• [EXERCISE INSTRUCTIONS] Print the data below exactly, but only the lines from the one containing "[590,828,605,840] ☐ -> [388,723,401,733] ☑" down to the one containing "[590,882,605,894] ☐ -> [388,780,401,790] ☑", inclusive.

*** DATA SHOWN

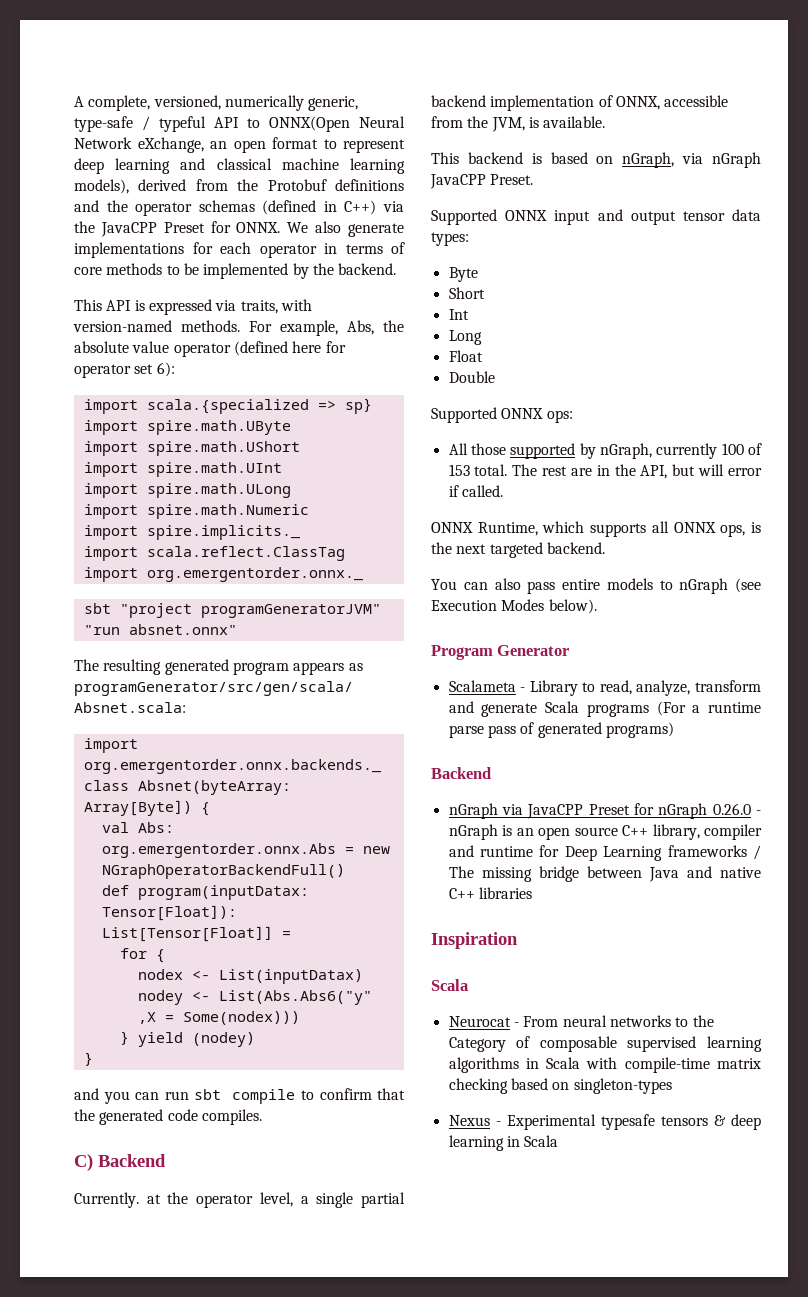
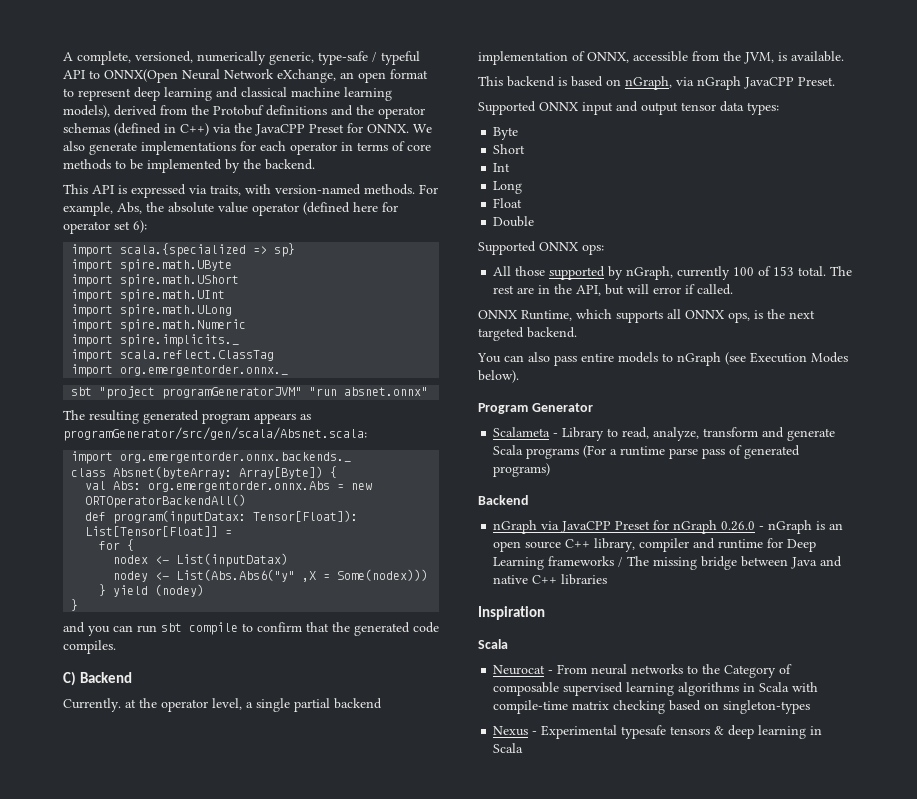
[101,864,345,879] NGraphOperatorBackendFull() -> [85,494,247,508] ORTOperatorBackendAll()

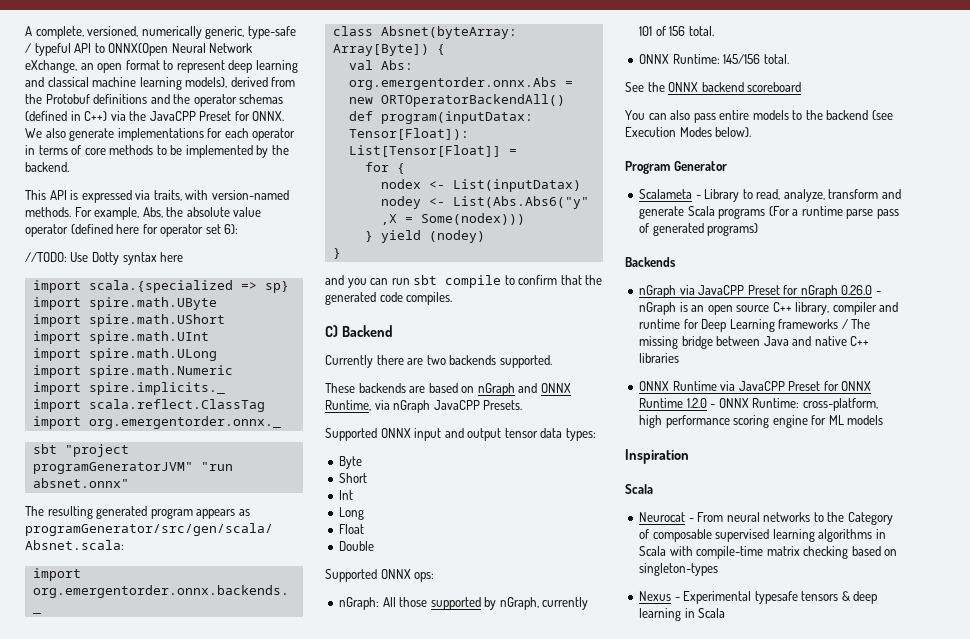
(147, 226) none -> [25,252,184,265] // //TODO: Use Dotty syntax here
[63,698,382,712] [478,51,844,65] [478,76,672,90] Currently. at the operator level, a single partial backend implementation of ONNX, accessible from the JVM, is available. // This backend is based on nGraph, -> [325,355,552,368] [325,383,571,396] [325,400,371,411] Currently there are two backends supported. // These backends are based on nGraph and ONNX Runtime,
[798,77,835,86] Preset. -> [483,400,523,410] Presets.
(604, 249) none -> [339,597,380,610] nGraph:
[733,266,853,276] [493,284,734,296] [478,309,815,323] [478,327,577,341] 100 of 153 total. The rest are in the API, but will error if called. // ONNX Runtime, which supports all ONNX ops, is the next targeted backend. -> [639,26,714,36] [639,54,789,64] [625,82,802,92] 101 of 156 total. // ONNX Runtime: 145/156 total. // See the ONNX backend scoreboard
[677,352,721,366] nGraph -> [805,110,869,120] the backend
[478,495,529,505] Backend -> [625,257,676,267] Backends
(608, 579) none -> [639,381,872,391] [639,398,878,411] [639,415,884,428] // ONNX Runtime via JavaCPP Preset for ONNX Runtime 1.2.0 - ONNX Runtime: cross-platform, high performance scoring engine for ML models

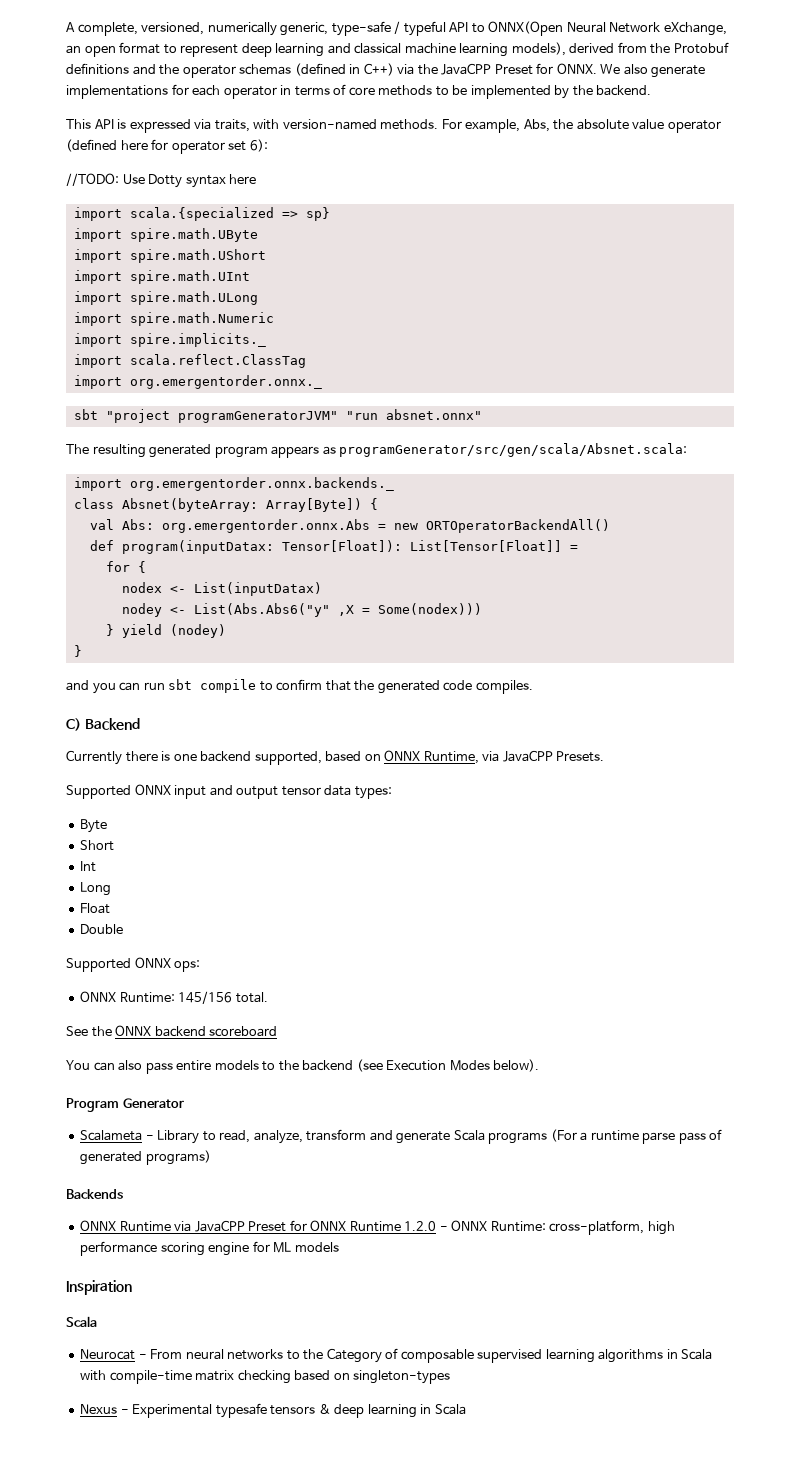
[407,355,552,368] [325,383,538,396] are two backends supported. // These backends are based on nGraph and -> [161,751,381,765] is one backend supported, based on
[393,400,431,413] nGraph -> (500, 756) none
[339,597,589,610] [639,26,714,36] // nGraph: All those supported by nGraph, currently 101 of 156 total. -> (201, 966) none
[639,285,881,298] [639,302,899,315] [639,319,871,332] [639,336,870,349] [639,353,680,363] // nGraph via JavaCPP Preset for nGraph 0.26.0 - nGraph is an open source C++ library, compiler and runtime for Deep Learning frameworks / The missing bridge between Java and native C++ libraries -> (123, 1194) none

******
*** DATA SHOWN

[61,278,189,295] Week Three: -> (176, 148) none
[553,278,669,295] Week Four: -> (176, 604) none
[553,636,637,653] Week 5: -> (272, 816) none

******
*** DATA SHOWN

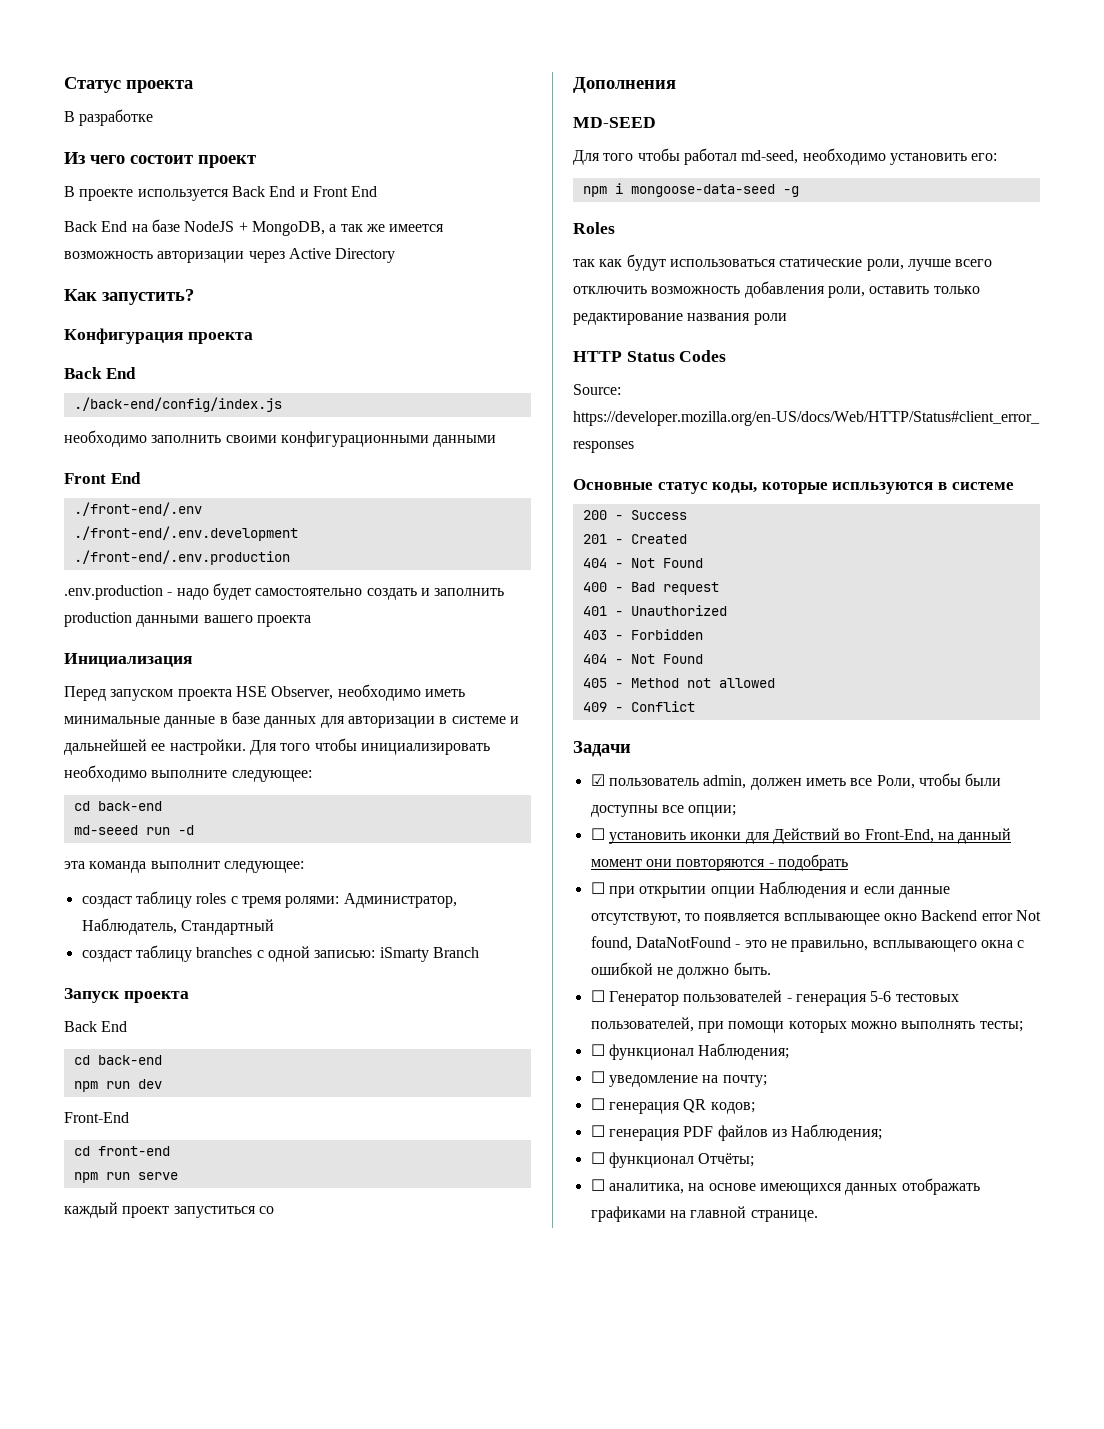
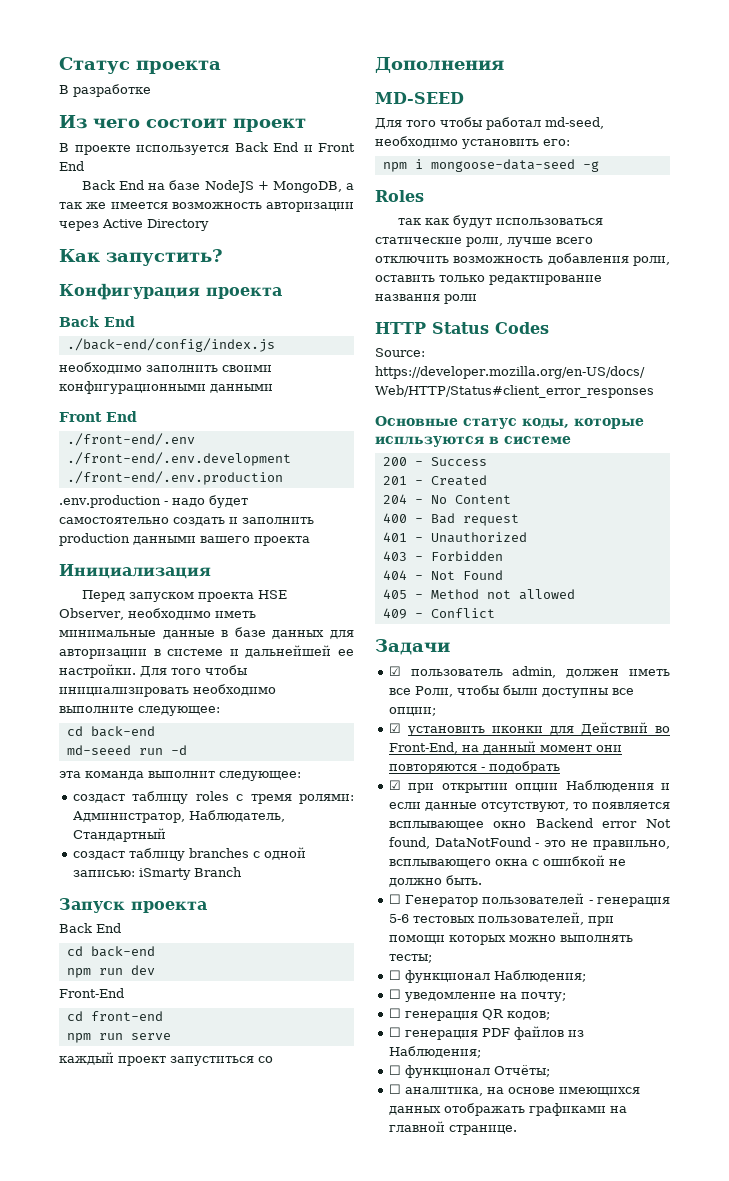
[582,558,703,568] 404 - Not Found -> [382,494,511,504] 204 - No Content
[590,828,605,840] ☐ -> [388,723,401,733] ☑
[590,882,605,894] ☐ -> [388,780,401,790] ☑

******

• [EXERCISE OUTPUT]
[590,828,605,840] ☐ -> [388,723,401,733] ☑
[590,882,605,894] ☐ -> [388,780,401,790] ☑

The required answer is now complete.